Al fondo se veía el nuevo Estadio donde asistí por primera vez a un partido de fútbol en tiempos de Mirabelli y Olmos y a donde llegaban los ciclistas que disputaban una de las etapas más dificiles de la Vuelta a Colombia, en tiempos de leyendas como mi ídolo Martin Emilio Cochise Rodríguez, a quien le prendía velas, entre otros muchos pedalistas que iluminaban la infancia.

Tuve la fortuna de cursar la primaria en la Escuela Anexa a la Normal de Varones, que por milagro aun está en pie como una de las joyas más tradicionales de la ciudad y cuya permanencia al lado de la Universidad me impresiona cada vez que regreso, pues he temido que la locura de los gobernantes decida arrasarla para construir urbanizaciones, implantar estacionamientos o centros comerciales de cemento, algo que tal vez algún día sea ineluctable.
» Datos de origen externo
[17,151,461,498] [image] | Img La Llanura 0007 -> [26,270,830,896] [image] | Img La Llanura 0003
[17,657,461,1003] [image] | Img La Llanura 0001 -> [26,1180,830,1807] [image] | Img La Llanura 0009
Desde la habitación veía con claridad la escuela intacta y añoraba salones, corredores, el enorme patio donde nos formábamos y los inmensos espacios abiertos que nos separaban del colegio San Luis Gonzaga, que era como un enorme baldío inaccesible lleno de vegetación, alimañas, precipicios y peligros. Había tanto espacio que cada alumno tenía una parcela para sembrar y ver crecer las plantas. Sentí del olor del grueso herbario de botánica, la textura del barro con que hacíamos mapas de Colombia, la alegría de las fiestas y la algarabía permanente de los niños. El vuelo de las cometas y los globos.  

Los maestros, además de grandes pedagogos de ambos sexos que aun no olvido como el profesor Cárdenas y la muy activa rectora que vivía por ahí, eran jóvenes que estudiaban en la Normal y venían de todos los rincones del país, como el atlético, alto y simpatiquísimo profesor Mancera, un llanero que nos enseñó el joropo.
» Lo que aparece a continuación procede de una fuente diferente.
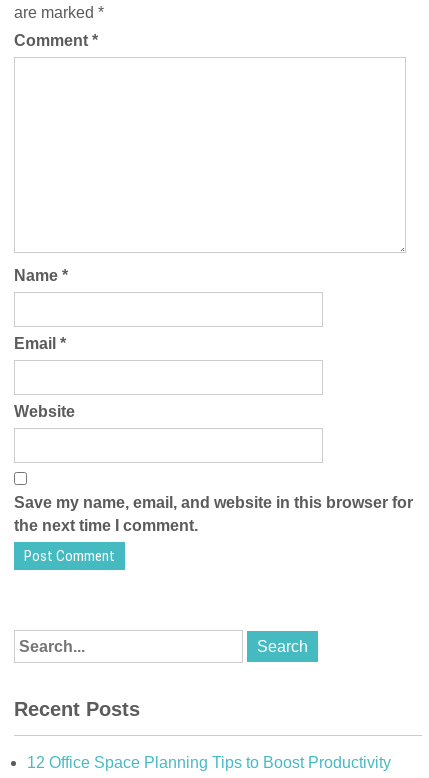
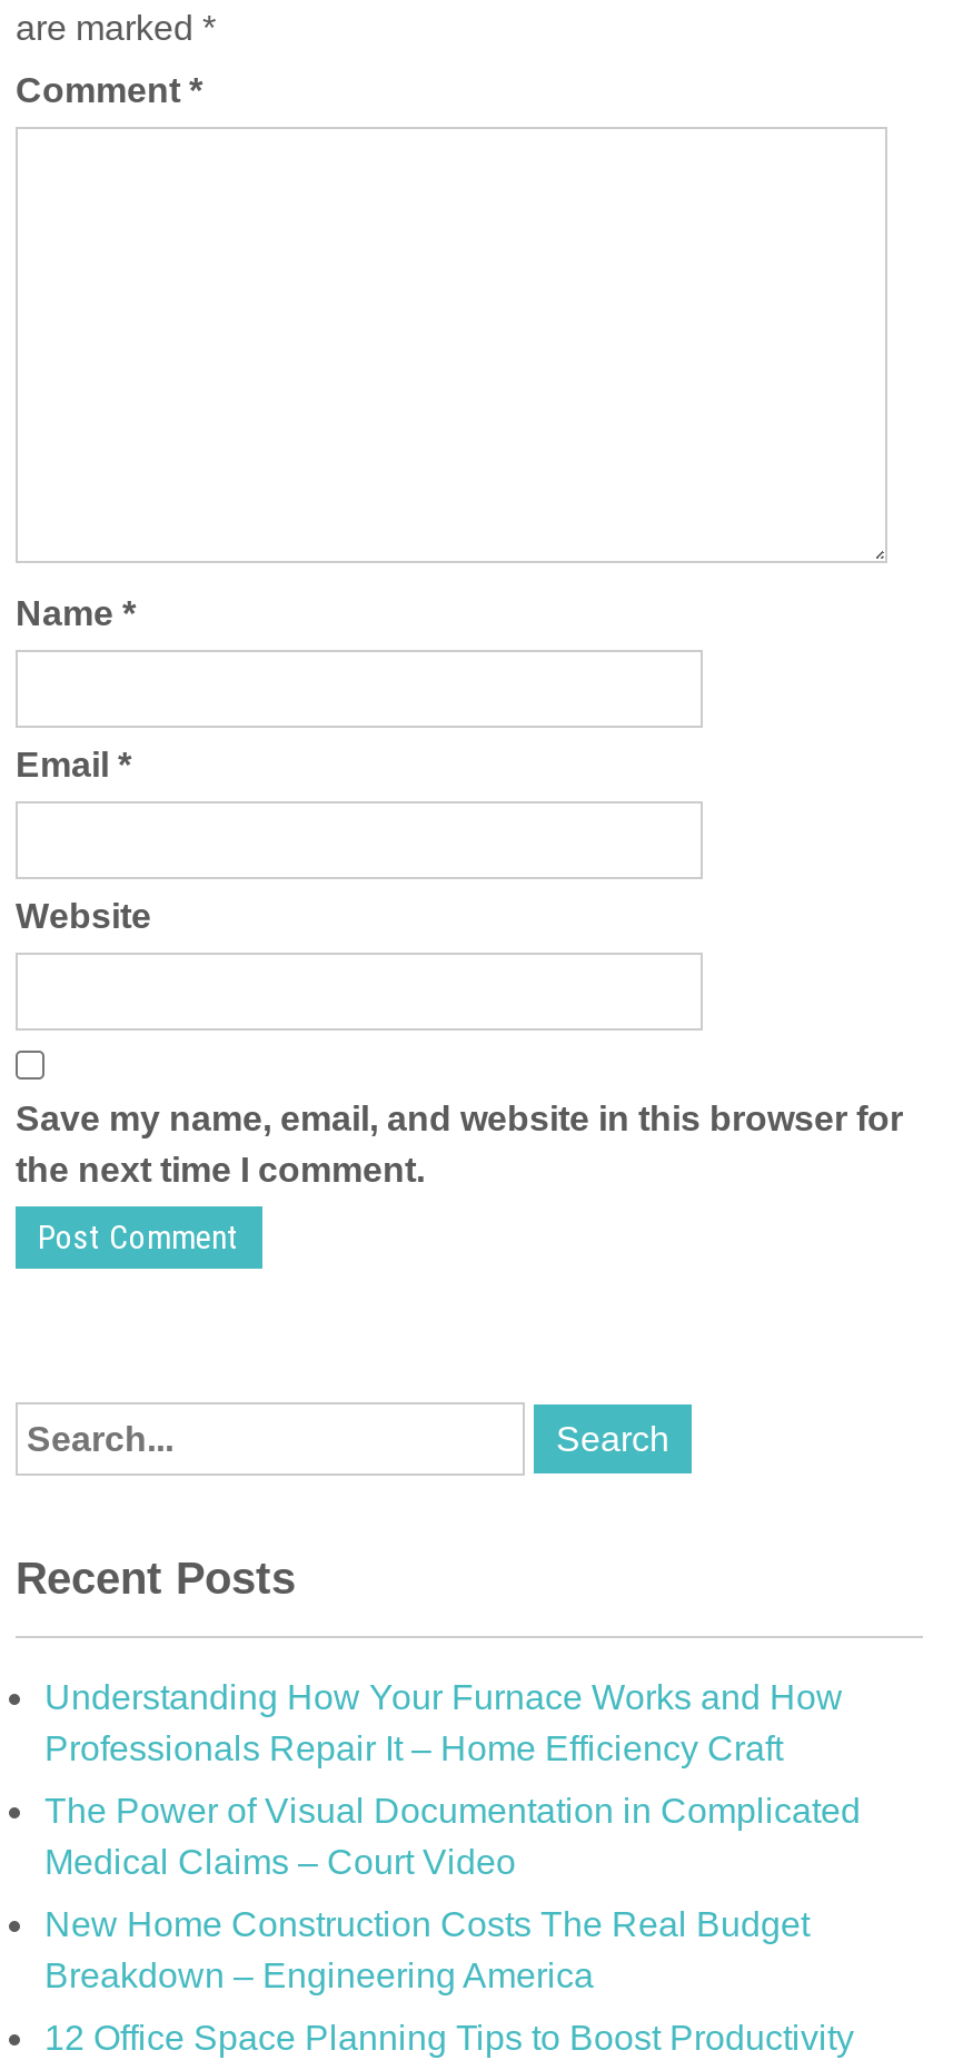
none -> [44,1678,861,1994] Understanding How Your Furnace Works and How | Professionals Repair It – Home Efficiency Craft | The Power of Visual Documentation in Complicated | Medical Claims – Court Video | New Home Construction Costs The Real Budget | Breakdown – Engineering America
Un día me acerqué a la reja y empecé a mirar el lugar donde actué en una representación del descubrimiento de América en el papel del marino que avistaba tierra. Llevaba mucho tiempo ahí mirando como hipnotizado, cuando un guardián fantasmagórico llegó desde adentro y me abrió la reja que me separaba del pasado porque intuyó que era un viejo exalumno que volvía cargado de nostalgias.

Me invitó a ingresar al templo educativo y a visitar uno a uno los salones de clase, el patio de los gritos, las ceremonias y las peleas y después me llevó a visitar con solemnidad la Normal de Varones, en cuyos corredores, pasillos, auditorio y salones de clase marcados por la madera añeja transcurrió durante un siglo la vida de muchas generaciones de educadores de todo el país, a quienes todos tanto debemos y que son los verdaderos padres y madres de la patria.

En las paredes se veían los tradicionales mosaicos de grado colgados desde comienzos de siglo XX y fotos enmarcadas de diversas efemérides. Adentro se sentía la historia de un lugar que ya podría ser museo, un laberinto de palabras. Ha sido una de las horas más emocionantes de mi vida. Nunca olvido a quien me ofreció con sabiduría anónima ese regalo tan preciado de retornar al lugar donde aprendí las primeras letras y empecé a fascinarme por la ciencia, el universo y el conocimiento.    
 
Publicado en La Patria. Manizales. Colombia. 7 de marzo de 2021.